Vasya sorriu com o elogio antes que seu humor se tornasse sombrio.

“Minha alma dói. Tudo está batendo por dentro. Assustado? Claro que estou com medo! Quanta miséria na minha velhice,” ele suspirou, sua voz tremendo antes de voltar a rachar lenha para o pequeno fogo que ele e seu chefe acenderam atrás da loja para se aquecer.

E o Bus Stop não seria uma lanchonete sem um chef. Irina, que mora no centro de Bakhmut, vem rotineiramente e prepara os bolinhos, pizzas e pastéis, usando o gerador ou fogão a gás, antes de voltar para casa.

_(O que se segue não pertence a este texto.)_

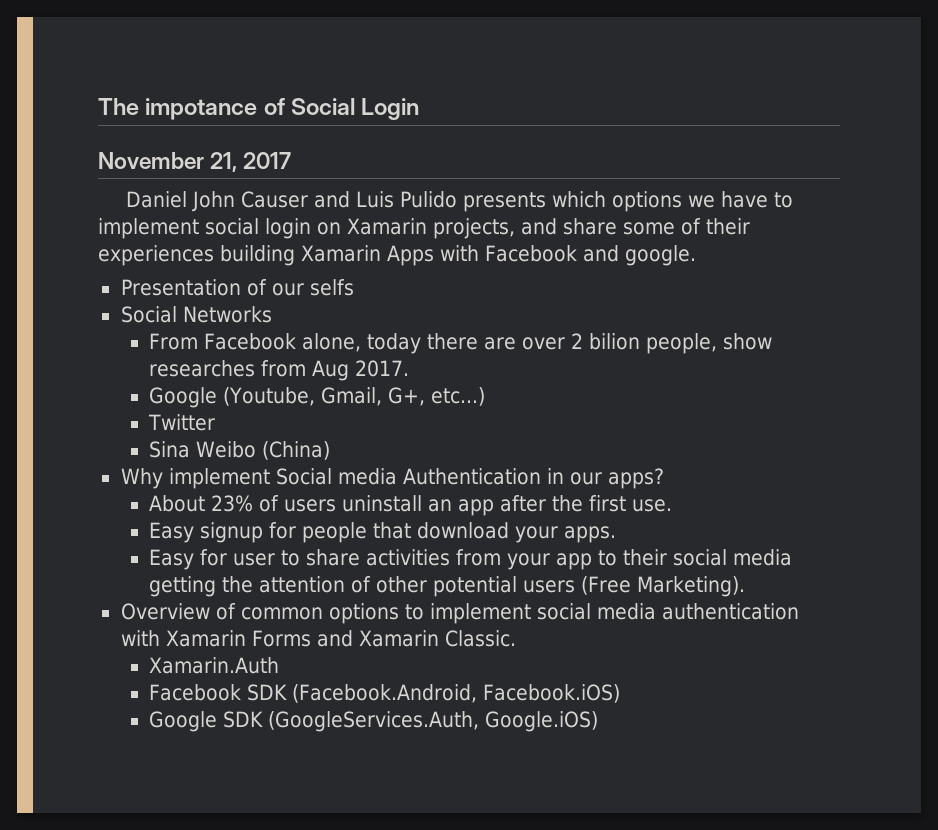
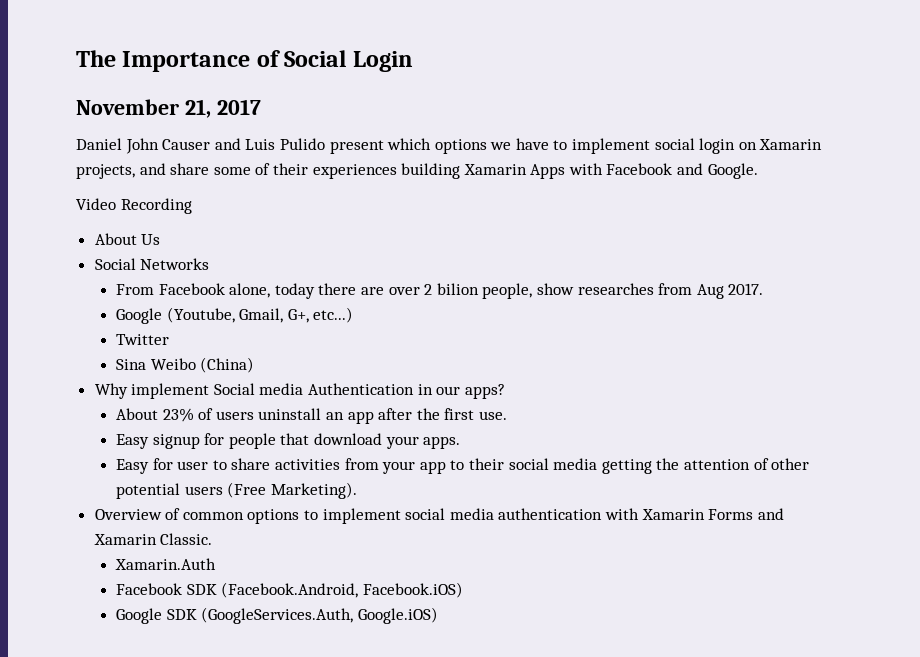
[145,98,258,120] impotance -> [122,51,251,72] Importance
[463,192,547,212] presents -> [329,140,384,154] present
[624,245,696,266] [120,279,354,296] google. // Presentation of our selfs -> [707,163,758,179] [76,198,192,214] [94,233,161,245] Google. // Video Recording // About Us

Enquanto Shved explicava o funcionamento interno do Stop durante a guerra, um homem com um agasalho sujo se aproximou da vitrine para comprar bolinhos e algumas costeletas de porco.

“Eu vim para belyashi”, disse o homem, Sasha. Ele não era um cliente frequente, tendo sido imobilizado no lado leste da cidade por causa de fogo de artilharia e ataques aéreos que destruíram duas casas em seu bairro.

Enquanto pegava dezenas de moedas para pagar sua refeição, Sasha explicou por que se recusou a fugir de Bakhmut.

“Minha avó mora na estação ferroviária. Ela não quer ir embora, e minha mãe não vai a lugar nenhum por causa da minha avó. E não vou embora por causa da mãe”, disse Sasha. “O que devemos fazer? Estamos sobrevivendo.”

O Sr. Shved perguntou a seu cliente se ele queria que ele ligasse o gerador para aquecer sua comida. Ele recusou. O bombardeio trovejou à distância, mais alto e mais próximo desta vez. Eram quase 14h e hora de o Sr. Shved ir para casa. Ele não esperava que amanhã fosse diferente.

“Um dia normal?” suspirou o Sr. Shved. “É o ‘Dia da Marmota’.”